> [Instructions for the task]
From the first line to the last, please print the entries exactly, omitting pictures.

> [Data for analysis]
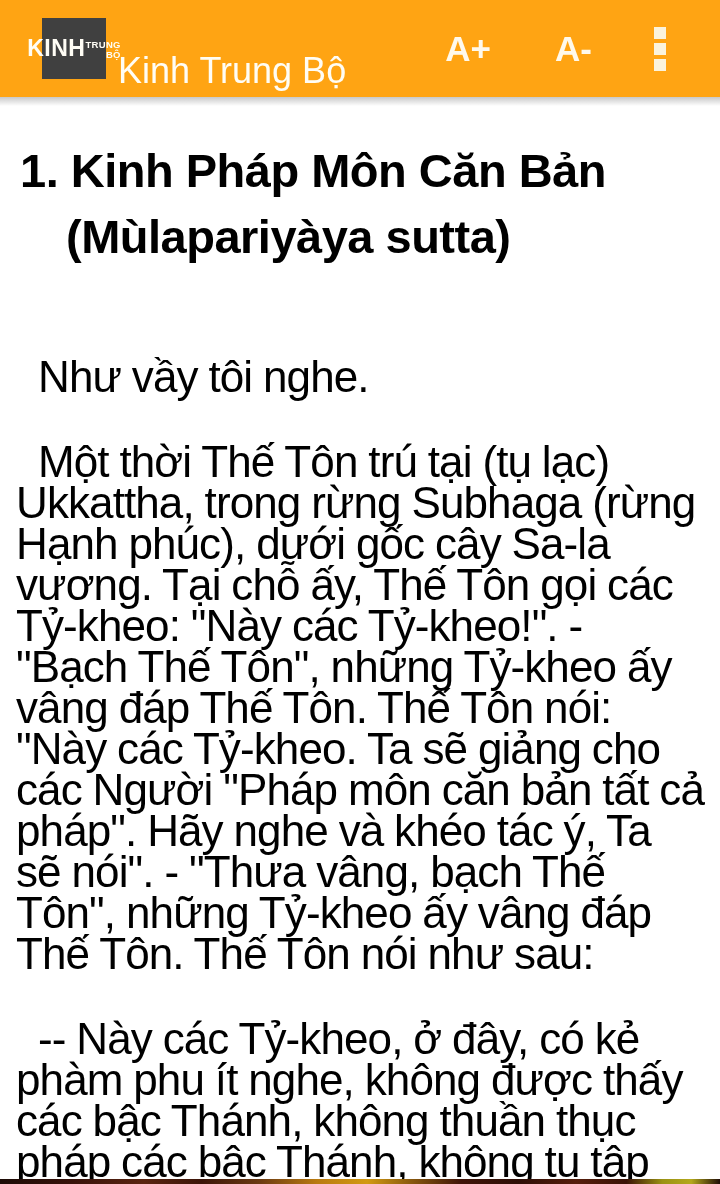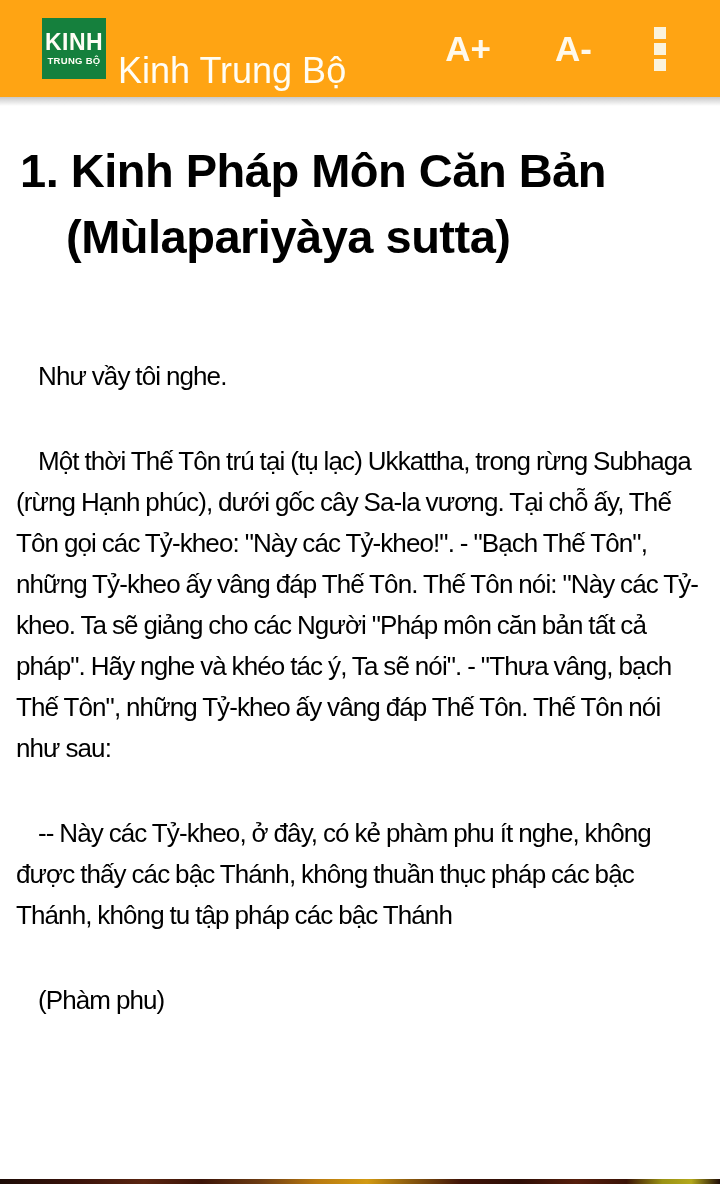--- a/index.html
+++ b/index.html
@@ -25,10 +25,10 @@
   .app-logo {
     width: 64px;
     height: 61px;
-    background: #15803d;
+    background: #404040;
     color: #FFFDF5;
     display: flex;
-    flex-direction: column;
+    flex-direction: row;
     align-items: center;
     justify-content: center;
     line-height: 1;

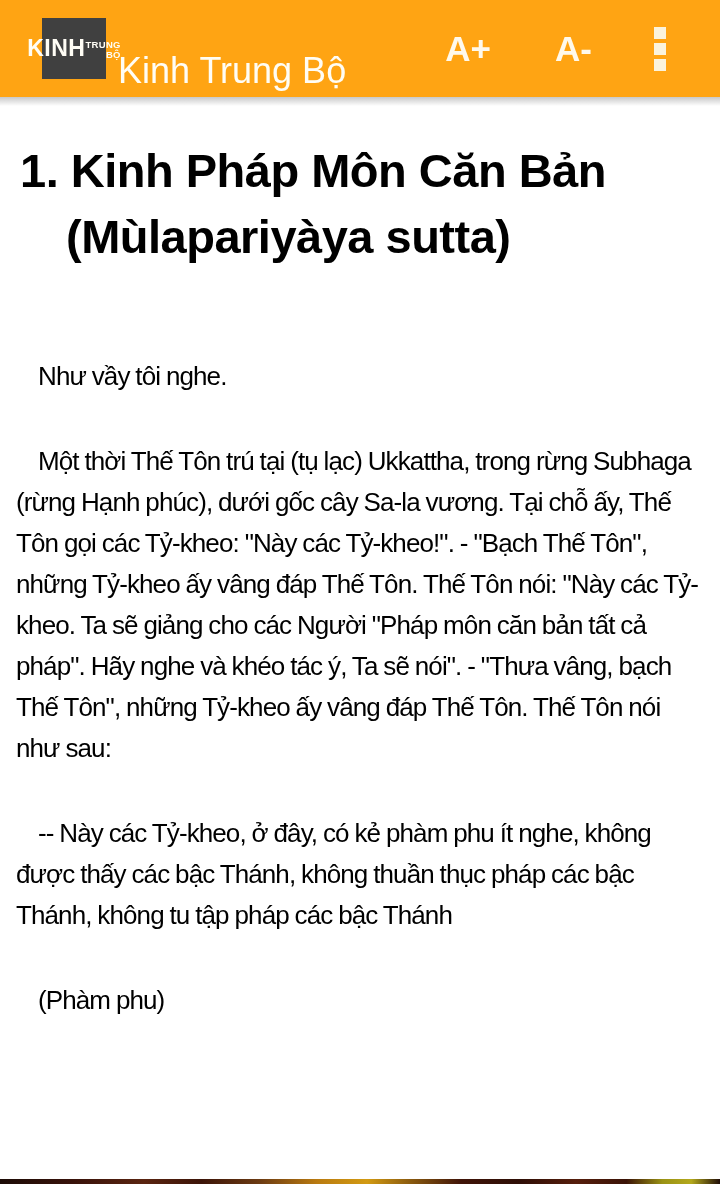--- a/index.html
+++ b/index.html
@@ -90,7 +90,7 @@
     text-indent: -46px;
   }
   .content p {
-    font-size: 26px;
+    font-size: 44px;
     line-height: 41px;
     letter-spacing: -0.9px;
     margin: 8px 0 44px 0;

> [Result of the exercise]
--- a/index.html
+++ b/index.html
@@ -25,10 +25,10 @@
   .app-logo {
     width: 64px;
     height: 61px;
-    background: #15803d;
+    background: #404040;
     color: #FFFDF5;
     display: flex;
-    flex-direction: column;
+    flex-direction: row;
     align-items: center;
     justify-content: center;
     line-height: 1;

--- a/index.html
+++ b/index.html
@@ -90,7 +90,7 @@
     text-indent: -46px;
   }
   .content p {
-    font-size: 26px;
+    font-size: 44px;
     line-height: 41px;
     letter-spacing: -0.9px;
     margin: 8px 0 44px 0;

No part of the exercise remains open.